In 2001, [William S. Cleveland](/wiki/william_s_cleveland) of Bell Labs proposed treating data science as an enlarged version of statistics that explicitly incorporates computing, multidisciplinary investigations, theory, models and methods for data, pedagogy, tool evaluation, and theory. [5] His paper argued for a six-part allocation of effort across these areas and recommended that university statistics departments adopt the new name. The proposal was influential in academia and helped shape the curricula that began appearing in the 2010s.

## How is data science different from machine learning, AI, and statistics?
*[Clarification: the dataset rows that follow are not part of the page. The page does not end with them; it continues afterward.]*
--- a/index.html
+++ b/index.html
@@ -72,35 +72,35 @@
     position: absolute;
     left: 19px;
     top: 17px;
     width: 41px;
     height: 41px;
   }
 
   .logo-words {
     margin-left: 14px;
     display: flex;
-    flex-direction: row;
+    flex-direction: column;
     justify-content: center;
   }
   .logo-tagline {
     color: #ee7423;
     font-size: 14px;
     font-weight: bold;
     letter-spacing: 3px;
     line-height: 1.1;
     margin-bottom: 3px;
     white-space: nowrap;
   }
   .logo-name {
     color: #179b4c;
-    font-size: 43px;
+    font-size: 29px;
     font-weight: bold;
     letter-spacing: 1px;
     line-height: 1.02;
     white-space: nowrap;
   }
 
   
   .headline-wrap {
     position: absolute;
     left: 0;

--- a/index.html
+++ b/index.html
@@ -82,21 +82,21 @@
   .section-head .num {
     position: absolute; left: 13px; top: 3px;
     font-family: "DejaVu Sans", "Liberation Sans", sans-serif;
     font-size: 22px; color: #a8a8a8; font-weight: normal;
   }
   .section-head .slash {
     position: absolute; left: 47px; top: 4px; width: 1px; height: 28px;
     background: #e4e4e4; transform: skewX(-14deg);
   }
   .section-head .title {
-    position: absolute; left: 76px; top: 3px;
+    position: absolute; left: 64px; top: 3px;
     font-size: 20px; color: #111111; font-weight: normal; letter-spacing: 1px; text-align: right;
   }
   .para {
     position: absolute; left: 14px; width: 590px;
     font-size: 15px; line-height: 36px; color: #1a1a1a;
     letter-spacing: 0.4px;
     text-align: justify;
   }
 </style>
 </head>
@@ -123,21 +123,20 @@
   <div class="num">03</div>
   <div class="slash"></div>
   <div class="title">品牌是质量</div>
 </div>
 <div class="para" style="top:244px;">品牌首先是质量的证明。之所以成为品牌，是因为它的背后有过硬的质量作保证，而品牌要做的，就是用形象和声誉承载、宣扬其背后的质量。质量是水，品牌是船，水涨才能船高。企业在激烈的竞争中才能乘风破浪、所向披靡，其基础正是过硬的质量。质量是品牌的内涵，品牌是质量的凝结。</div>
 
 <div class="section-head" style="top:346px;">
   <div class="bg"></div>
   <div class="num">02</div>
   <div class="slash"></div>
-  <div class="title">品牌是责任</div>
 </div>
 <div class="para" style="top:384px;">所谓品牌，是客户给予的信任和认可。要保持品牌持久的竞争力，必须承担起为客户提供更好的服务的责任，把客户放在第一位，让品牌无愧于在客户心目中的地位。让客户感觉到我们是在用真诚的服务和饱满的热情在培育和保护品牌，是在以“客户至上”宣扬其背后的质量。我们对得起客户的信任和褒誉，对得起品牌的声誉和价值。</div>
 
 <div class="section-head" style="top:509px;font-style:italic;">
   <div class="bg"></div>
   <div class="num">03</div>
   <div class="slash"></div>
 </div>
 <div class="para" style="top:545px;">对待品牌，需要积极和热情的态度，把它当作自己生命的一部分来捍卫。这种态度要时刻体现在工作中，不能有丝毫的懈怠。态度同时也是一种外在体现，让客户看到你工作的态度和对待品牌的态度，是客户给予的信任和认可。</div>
Data science, machine learning, artificial intelligence, and statistics overlap heavily and are routinely confused, but they are not synonyms. Statistics is the mathematical foundation: it is the discipline of collecting, analyzing, and drawing inferences from data, with deep theory around sampling, estimation, and uncertainty. Machine learning is a set of algorithms that learn patterns from data to make predictions, and it can be viewed as one toolkit inside the larger data science workflow. Artificial intelligence is the broadest umbrella, covering any system that performs tasks associated with human intelligence, including symbolic reasoning, planning, robotics, and perception, not only statistical learning. Data science is the applied, end-to-end practice that ties these together: it frames a real-world problem, acquires and cleans the data, applies statistical and machine learning methods, and communicates the result to decision makers.
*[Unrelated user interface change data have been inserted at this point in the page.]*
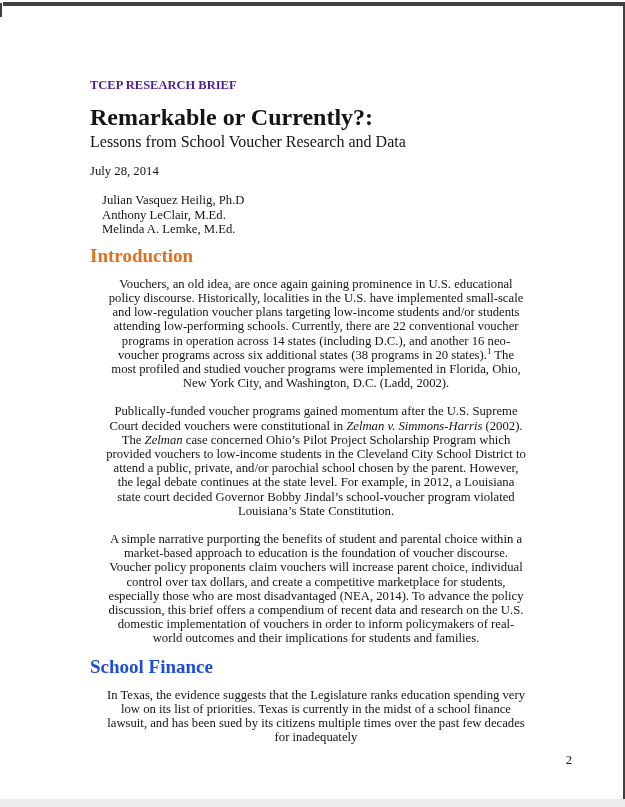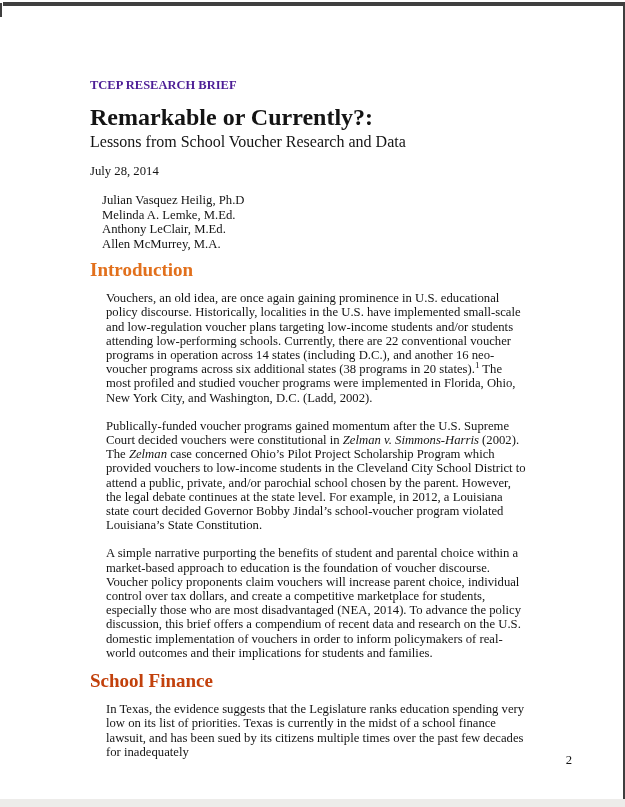--- a/index.html
+++ b/index.html
@@ -79,21 +79,21 @@
   .section-heading {
     font-weight: bold;
     font-size: 19px;
     line-height: 14.2px;
     margin: 12px 0 14px 0;
   }
   .body-para {
     font-size: 12.7px;
     line-height: 14.2px;
     margin: 14px 16px;
-    text-align: left;
+    text-align: center;
   }
   .body-para .it {
     font-style: italic;
   }
   .body-para sup {
     font-size: 9px;
     line-height: 0;
   }
   .page-number {
     position: absolute;
@@ -112,28 +112,27 @@
   <div class="edge-right"></div>
   <div class="edge-bottom"></div>
 
   <div class="content">
     <div class="kicker accent" style="color: #4c1d95;">TCEP RESEARCH BRIEF</div>
     <h1 class="title">Remarkable or Currently?:</h1>
     <h2 class="subtitle">Lessons from School Voucher Research and Data</h2>
     <div class="date">July 28, 2014</div>
     <div class="authors">
       <div class="author-line">Julian Vasquez Heilig, Ph.D</div>
+      <div class="author-line">Anthony LeClair, M.Ed.</div>
       <div class="author-line">Melinda A. Lemke, M.Ed.</div>
-      <div class="author-line">Anthony LeClair, M.Ed.</div>
-      <div class="author-line">Allen McMurrey, M.A.</div>
     </div>
     <div id="sections">
         <div class="section-heading" style="color: rgb(226, 112, 28);">Introduction</div>
         <p class="body-para"><span>Vouchers, an old idea, are once again gaining prominence in U.S. educational policy discourse. Historically, localities in the U.S. have implemented small-scale and low-regulation voucher plans targeting low-income students and/or students attending low-performing schools. Currently, there are 22 conventional voucher programs in operation across 14 states (including D.C.), and another 16 neo-voucher programs across six additional states (38 programs in 20 states).</span><sup>1</sup><span> The most profiled and studied voucher programs were implemented in Florida, Ohio, New York City, and Washington, D.C. (Ladd, 2002).</span></p>
         <p class="body-para"><span>Publically-funded voucher programs gained momentum after the U.S. Supreme Court decided vouchers were constitutional in </span><span class="it">Zelman v. Simmons-Harris</span><span> (2002). The </span><span class="it">Zelman</span><span> case concerned Ohio’s Pilot Project Scholarship Program which provided vouchers to low-income students in the Cleveland City School District to attend a public, private, and/or parochial school chosen by the parent. However, the legal debate continues at the state level. For example, in 2012, a Louisiana state court decided Governor Bobby Jindal’s school-voucher program violated Louisiana’s State Constitution.</span></p>
         <p class="body-para"><span>A simple narrative purporting the benefits of student and parental choice within a market-based approach to education is the foundation of voucher discourse. Voucher policy proponents claim vouchers will increase parent choice, individual control over tax dollars, and create a competitive marketplace for students, especially those who are most disadvantaged (NEA, 2014). To advance the policy discussion, this brief offers a compendium of recent data and research on the U.S. domestic implementation of vouchers in order to inform policymakers of real-world outcomes and their implications for students and families.</span></p>
-        <div class="section-heading" style="color: #c2410c;">School Finance</div>
+        <div class="section-heading" style="color: #1d4ed8;">School Finance</div>
         <p class="body-para"><span>In Texas, the evidence suggests that the Legislature ranks education spending very low on its list of priorities. Texas is currently in the midst of a school finance lawsuit, and has been sued by its citizens multiple times over the past few decades for inadequately</span></p>
       </div>
   </div>
 
   <div class="page-number">2</div>
 </div>
 
 </body></html>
| Field | Core question | Typical output |
| --- | --- | --- |
| Statistics | What can we infer about a population from a sample, and how certain are we? | Estimates, confidence intervals, hypothesis tests |
| Machine learning | Which algorithm best predicts the target from the features? | Trained predictive model |
| Artificial intelligence | Can a system perform a task that normally requires human intelligence? | Autonomous or assistive system |
| Data science | What decision or insight can we extract from this data, end to end? | Analysis, prediction, recommendation, product feature |

In practice the labels blur. A single data scientist may use statistical inference one day, train a machine learning model the next, and call a pre-trained AI system the day after. The distinctions matter most for organizing teams, curricula, and job titles rather than for drawing hard methodological lines.

## What is the history of data science?

The history of data science is the history of repeated attempts to expand statistics outward, of computer science reaching toward applications in measurement, and of industry recognizing that data work needed a name. The following timeline highlights the most frequently cited milestones.

### Origins in statistics, 1962 to 1997

In 1962, the American statistician John W. Tukey published "The Future of Data Analysis" in the Annals of Mathematical Statistics. [1] The paper was 67 pages long and called for a new field, distinct from mathematical statistics, that would emphasize learning from data through exploration, graphics, and computation. Tukey is often called the first data scientist for this reason, although he did not use the term. He later coined "exploratory data analysis" and "bit" and developed the box plot and the Fast Fourier Transform.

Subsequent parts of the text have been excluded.